- [Exercise description]: In full and without alteration, print the entries that follow.

- [Entries provided]:
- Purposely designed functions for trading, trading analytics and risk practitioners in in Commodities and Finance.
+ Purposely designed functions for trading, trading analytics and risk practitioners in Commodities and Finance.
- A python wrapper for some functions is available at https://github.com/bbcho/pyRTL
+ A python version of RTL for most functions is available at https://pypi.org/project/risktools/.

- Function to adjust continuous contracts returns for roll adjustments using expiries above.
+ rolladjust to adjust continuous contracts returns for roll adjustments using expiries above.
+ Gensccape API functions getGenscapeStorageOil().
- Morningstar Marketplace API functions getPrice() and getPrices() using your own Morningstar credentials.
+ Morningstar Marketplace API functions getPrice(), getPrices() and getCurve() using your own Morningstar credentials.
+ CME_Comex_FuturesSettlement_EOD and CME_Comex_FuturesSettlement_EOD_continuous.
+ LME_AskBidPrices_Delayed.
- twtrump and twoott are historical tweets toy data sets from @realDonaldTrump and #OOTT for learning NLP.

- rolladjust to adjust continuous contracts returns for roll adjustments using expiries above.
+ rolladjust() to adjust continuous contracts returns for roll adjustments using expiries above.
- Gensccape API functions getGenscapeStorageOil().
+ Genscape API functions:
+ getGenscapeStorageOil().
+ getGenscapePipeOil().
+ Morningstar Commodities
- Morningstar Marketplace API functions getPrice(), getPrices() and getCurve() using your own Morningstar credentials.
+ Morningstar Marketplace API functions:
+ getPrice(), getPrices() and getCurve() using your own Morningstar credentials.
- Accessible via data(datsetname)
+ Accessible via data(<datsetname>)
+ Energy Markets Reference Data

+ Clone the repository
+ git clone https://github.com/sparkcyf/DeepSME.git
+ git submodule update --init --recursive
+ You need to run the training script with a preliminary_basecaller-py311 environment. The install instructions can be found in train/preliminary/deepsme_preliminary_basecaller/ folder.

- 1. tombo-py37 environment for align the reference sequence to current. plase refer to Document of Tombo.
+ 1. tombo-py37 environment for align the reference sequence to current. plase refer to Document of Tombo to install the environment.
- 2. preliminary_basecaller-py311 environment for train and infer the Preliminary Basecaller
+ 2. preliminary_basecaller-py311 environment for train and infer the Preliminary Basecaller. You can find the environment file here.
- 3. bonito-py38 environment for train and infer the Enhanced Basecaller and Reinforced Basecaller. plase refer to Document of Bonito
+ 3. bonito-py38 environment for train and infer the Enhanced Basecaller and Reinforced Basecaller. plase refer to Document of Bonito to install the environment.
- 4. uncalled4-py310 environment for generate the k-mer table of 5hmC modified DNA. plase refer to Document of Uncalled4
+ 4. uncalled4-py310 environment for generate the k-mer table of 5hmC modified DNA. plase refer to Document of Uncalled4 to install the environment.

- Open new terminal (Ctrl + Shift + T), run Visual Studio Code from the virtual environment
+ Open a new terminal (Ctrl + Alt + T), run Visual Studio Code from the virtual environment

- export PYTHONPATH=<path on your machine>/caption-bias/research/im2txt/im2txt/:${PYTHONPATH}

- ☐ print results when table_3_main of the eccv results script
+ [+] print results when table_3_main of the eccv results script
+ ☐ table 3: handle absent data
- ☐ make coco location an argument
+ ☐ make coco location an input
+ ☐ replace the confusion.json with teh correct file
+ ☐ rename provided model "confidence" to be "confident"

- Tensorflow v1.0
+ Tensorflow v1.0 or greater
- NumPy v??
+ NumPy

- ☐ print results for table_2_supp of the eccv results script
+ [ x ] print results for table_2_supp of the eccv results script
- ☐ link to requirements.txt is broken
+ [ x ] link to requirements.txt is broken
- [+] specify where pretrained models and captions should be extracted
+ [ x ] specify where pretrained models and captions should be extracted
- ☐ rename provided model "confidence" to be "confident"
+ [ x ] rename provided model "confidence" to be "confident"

- [Answer box]:
- Purposely designed functions for trading, trading analytics and risk practitioners in in Commodities and Finance.
+ Purposely designed functions for trading, trading analytics and risk practitioners in Commodities and Finance.
- A python wrapper for some functions is available at https://github.com/bbcho/pyRTL
+ A python version of RTL for most functions is available at https://pypi.org/project/risktools/.

- Function to adjust continuous contracts returns for roll adjustments using expiries above.
+ rolladjust to adjust continuous contracts returns for roll adjustments using expiries above.
+ Gensccape API functions getGenscapeStorageOil().
- Morningstar Marketplace API functions getPrice() and getPrices() using your own Morningstar credentials.
+ Morningstar Marketplace API functions getPrice(), getPrices() and getCurve() using your own Morningstar credentials.
+ CME_Comex_FuturesSettlement_EOD and CME_Comex_FuturesSettlement_EOD_continuous.
+ LME_AskBidPrices_Delayed.
- twtrump and twoott are historical tweets toy data sets from @realDonaldTrump and #OOTT for learning NLP.

- rolladjust to adjust continuous contracts returns for roll adjustments using expiries above.
+ rolladjust() to adjust continuous contracts returns for roll adjustments using expiries above.
- Gensccape API functions getGenscapeStorageOil().
+ Genscape API functions:
+ getGenscapeStorageOil().
+ getGenscapePipeOil().
+ Morningstar Commodities
- Morningstar Marketplace API functions getPrice(), getPrices() and getCurve() using your own Morningstar credentials.
+ Morningstar Marketplace API functions:
+ getPrice(), getPrices() and getCurve() using your own Morningstar credentials.
- Accessible via data(datsetname)
+ Accessible via data(<datsetname>)
+ Energy Markets Reference Data

+ Clone the repository
+ git clone https://github.com/sparkcyf/DeepSME.git
+ git submodule update --init --recursive
+ You need to run the training script with a preliminary_basecaller-py311 environment. The install instructions can be found in train/preliminary/deepsme_preliminary_basecaller/ folder.

- 1. tombo-py37 environment for align the reference sequence to current. plase refer to Document of Tombo.
+ 1. tombo-py37 environment for align the reference sequence to current. plase refer to Document of Tombo to install the environment.
- 2. preliminary_basecaller-py311 environment for train and infer the Preliminary Basecaller
+ 2. preliminary_basecaller-py311 environment for train and infer the Preliminary Basecaller. You can find the environment file here.
- 3. bonito-py38 environment for train and infer the Enhanced Basecaller and Reinforced Basecaller. plase refer to Document of Bonito
+ 3. bonito-py38 environment for train and infer the Enhanced Basecaller and Reinforced Basecaller. plase refer to Document of Bonito to install the environment.
- 4. uncalled4-py310 environment for generate the k-mer table of 5hmC modified DNA. plase refer to Document of Uncalled4
+ 4. uncalled4-py310 environment for generate the k-mer table of 5hmC modified DNA. plase refer to Document of Uncalled4 to install the environment.

- Open new terminal (Ctrl + Shift + T), run Visual Studio Code from the virtual environment
+ Open a new terminal (Ctrl + Alt + T), run Visual Studio Code from the virtual environment

- export PYTHONPATH=<path on your machine>/caption-bias/research/im2txt/im2txt/:${PYTHONPATH}

- ☐ print results when table_3_main of the eccv results script
+ [+] print results when table_3_main of the eccv results script
+ ☐ table 3: handle absent data
- ☐ make coco location an argument
+ ☐ make coco location an input
+ ☐ replace the confusion.json with teh correct file
+ ☐ rename provided model "confidence" to be "confident"

- Tensorflow v1.0
+ Tensorflow v1.0 or greater
- NumPy v??
+ NumPy

- ☐ print results for table_2_supp of the eccv results script
+ [ x ] print results for table_2_supp of the eccv results script
- ☐ link to requirements.txt is broken
+ [ x ] link to requirements.txt is broken
- [+] specify where pretrained models and captions should be extracted
+ [ x ] specify where pretrained models and captions should be extracted
- ☐ rename provided model "confidence" to be "confident"
+ [ x ] rename provided model "confidence" to be "confident"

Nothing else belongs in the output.